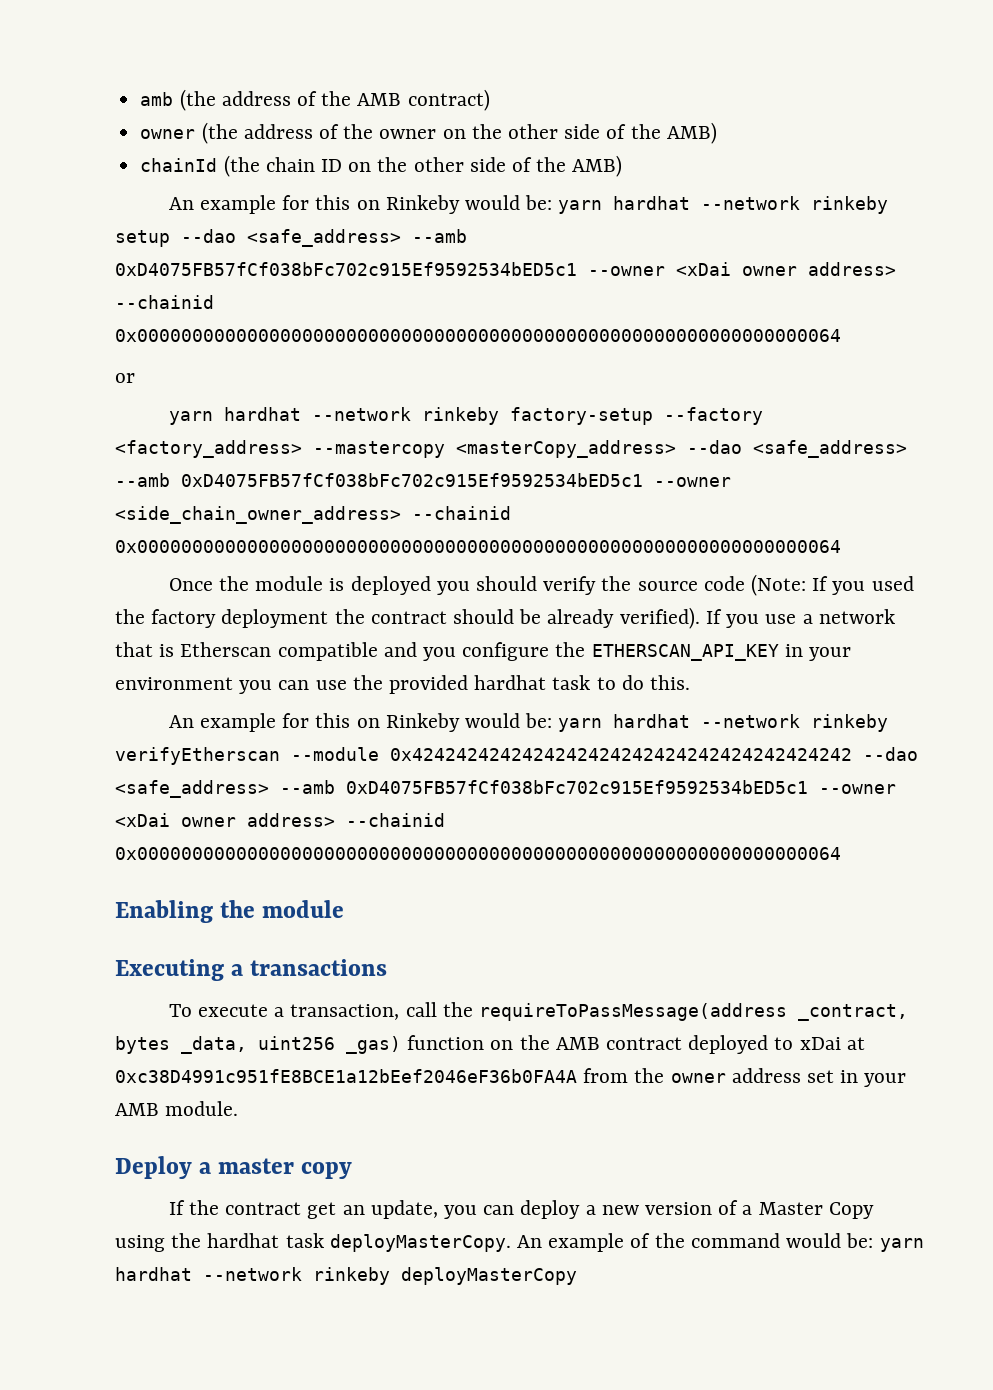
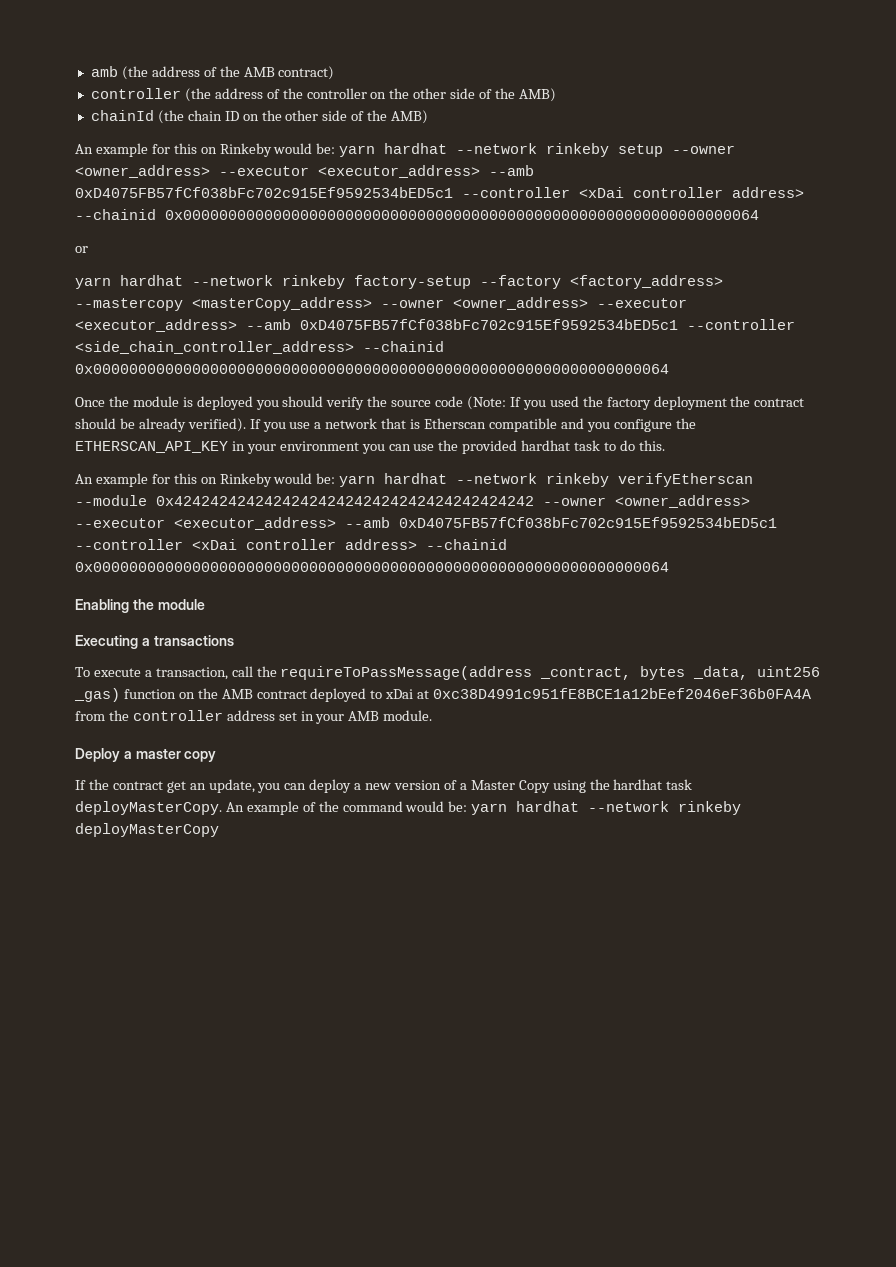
[140,122,437,144] owner (the address of the owner -> [90,88,367,102] controller (the address of the controller
[181,229,467,247] [115,262,797,276] --dao <safe_address> --amb 0xD4075FB57fCf038bFc702c915Ef9592534bED5c1 --owner <xDai owner -> [672,145,736,154] [75,165,534,178] [75,187,723,198] --owner <owner_address> --executor <executor_address> --amb 0xD4075FB57fCf038bFc702c915Ef9592534bED5c1 --controller <xDai controller
[687,440,907,458] [115,473,731,487] [115,506,401,524] --dao <safe_address> --amb 0xD4075FB57fCf038bFc702c915Ef9592534bED5c1 --owner <side_chain_owner_address> -> [381,297,687,310] [75,319,795,332] [75,341,354,354] --owner <owner_address> --executor <executor_address> --amb 0xD4075FB57fCf038bFc702c915Ef9592534bED5c1 --controller <side_chain_controller_address>
[863,747,918,761] [115,780,896,798] [115,813,236,827] --dao <safe_address> --amb 0xD4075FB57fCf038bFc702c915Ef9592534bED5c1 --owner <xDai owner -> [543,495,750,508] [75,517,777,530] [75,539,336,550] --owner <owner_address> --executor <executor_address> --amb 0xD4075FB57fCf038bFc702c915Ef9592534bED5c1 --controller <xDai controller
[670,1073,726,1083] owner -> [132,710,223,721] controller

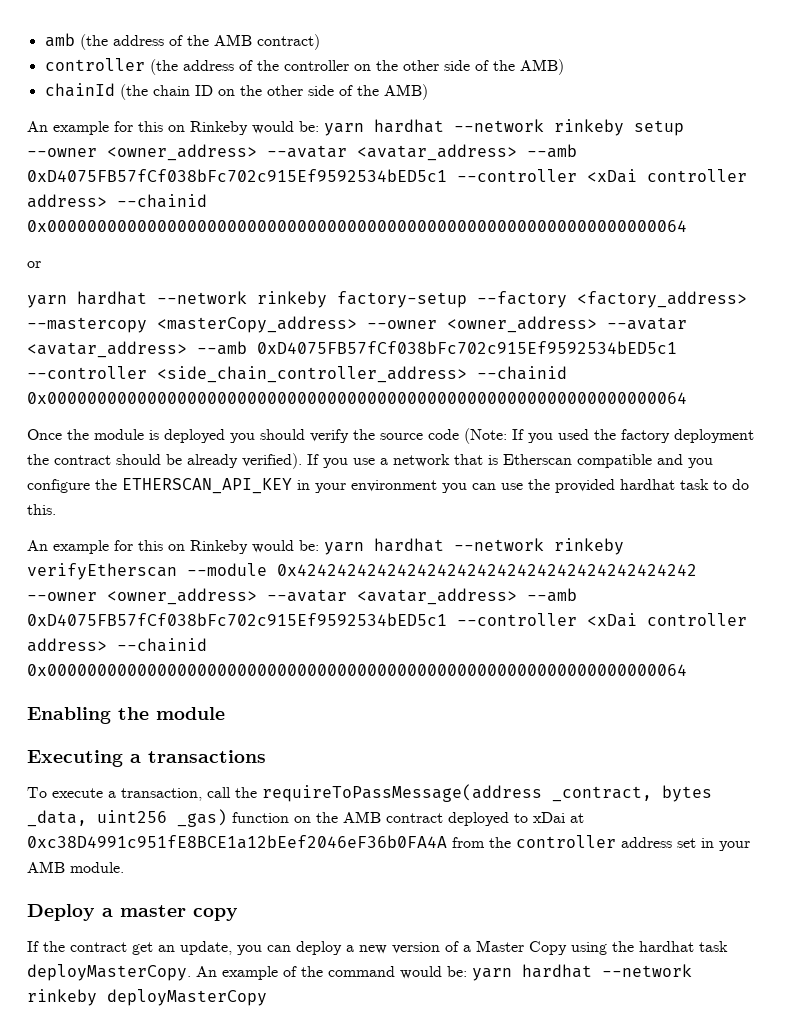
[219,165,480,178] --executor <executor_address> -> [267,144,517,161] --avatar <avatar_address>
[597,298,687,308] [75,319,237,332] --executor <executor_address> -> [607,317,687,330] [27,341,187,358] --avatar <avatar_address>
[75,517,336,530] --executor <executor_address> -> [267,588,517,605] --avatar <avatar_address>

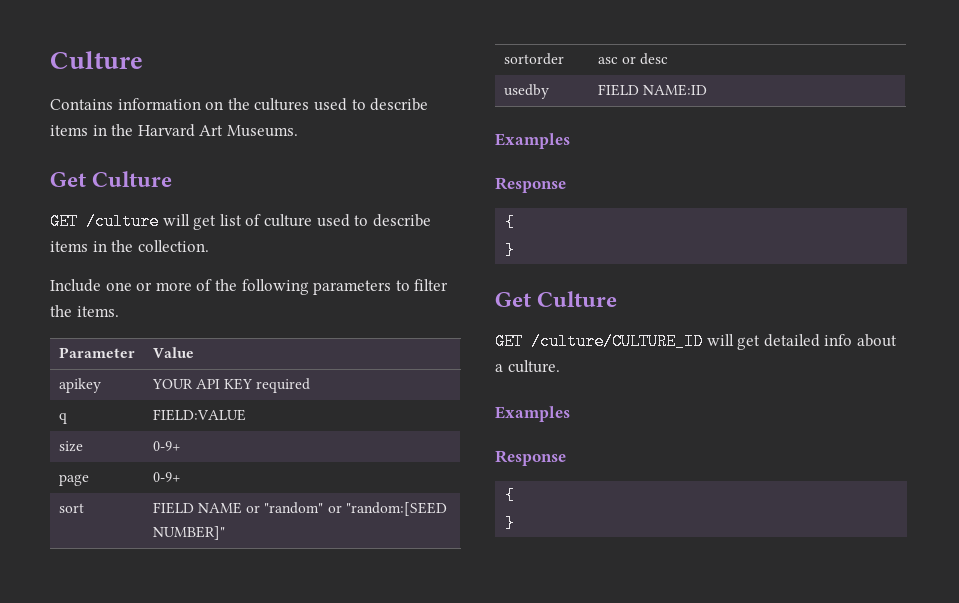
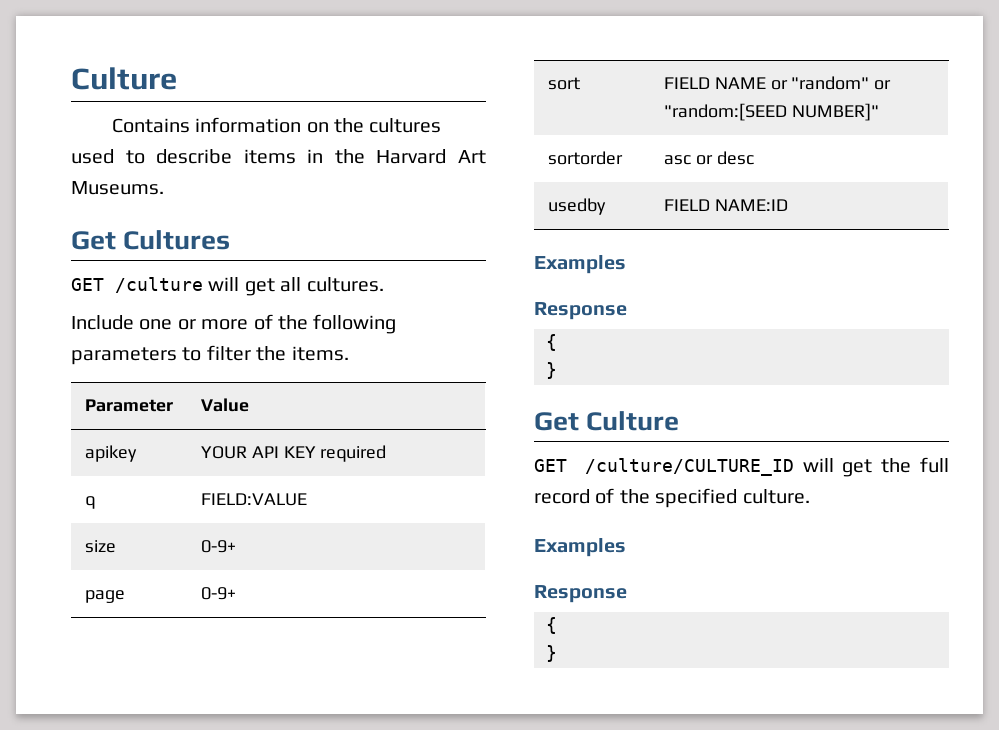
[92,171,173,187] Culture -> [123,230,231,250] Cultures
[219,214,431,227] [50,240,209,252] list of culture used to describe items in the collection. -> [280,277,384,292] all cultures.
[763,334,897,347] [495,364,503,372] detailed info about a -> [881,457,949,473] [534,488,738,508] the full record of the specified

-- -- --

WHAT IS REQUIRED:
Repeat each entry exactly. Pictures do not belong in the copy.

EXERCISE RESPONSE:
[140,122,437,144] owner (the address of the owner -> [90,88,367,102] controller (the address of the controller
[181,229,467,247] [115,262,797,276] --dao <safe_address> --amb 0xD4075FB57fCf038bFc702c915Ef9592534bED5c1 --owner <xDai owner -> [672,145,736,154] [75,165,534,178] [75,187,723,198] --owner <owner_address> --executor <executor_address> --amb 0xD4075FB57fCf038bFc702c915Ef9592534bED5c1 --controller <xDai controller
[687,440,907,458] [115,473,731,487] [115,506,401,524] --dao <safe_address> --amb 0xD4075FB57fCf038bFc702c915Ef9592534bED5c1 --owner <side_chain_owner_address> -> [381,297,687,310] [75,319,795,332] [75,341,354,354] --owner <owner_address> --executor <executor_address> --amb 0xD4075FB57fCf038bFc702c915Ef9592534bED5c1 --controller <side_chain_controller_address>
[863,747,918,761] [115,780,896,798] [115,813,236,827] --dao <safe_address> --amb 0xD4075FB57fCf038bFc702c915Ef9592534bED5c1 --owner <xDai owner -> [543,495,750,508] [75,517,777,530] [75,539,336,550] --owner <owner_address> --executor <executor_address> --amb 0xD4075FB57fCf038bFc702c915Ef9592534bED5c1 --controller <xDai controller
[670,1073,726,1083] owner -> [132,710,223,721] controller

[219,165,480,178] --executor <executor_address> -> [267,144,517,161] --avatar <avatar_address>
[597,298,687,308] [75,319,237,332] --executor <executor_address> -> [607,317,687,330] [27,341,187,358] --avatar <avatar_address>
[75,517,336,530] --executor <executor_address> -> [267,588,517,605] --avatar <avatar_address>

[92,171,173,187] Culture -> [123,230,231,250] Cultures
[219,214,431,227] [50,240,209,252] list of culture used to describe items in the collection. -> [280,277,384,292] all cultures.
[763,334,897,347] [495,364,503,372] detailed info about a -> [881,457,949,473] [534,488,738,508] the full record of the specified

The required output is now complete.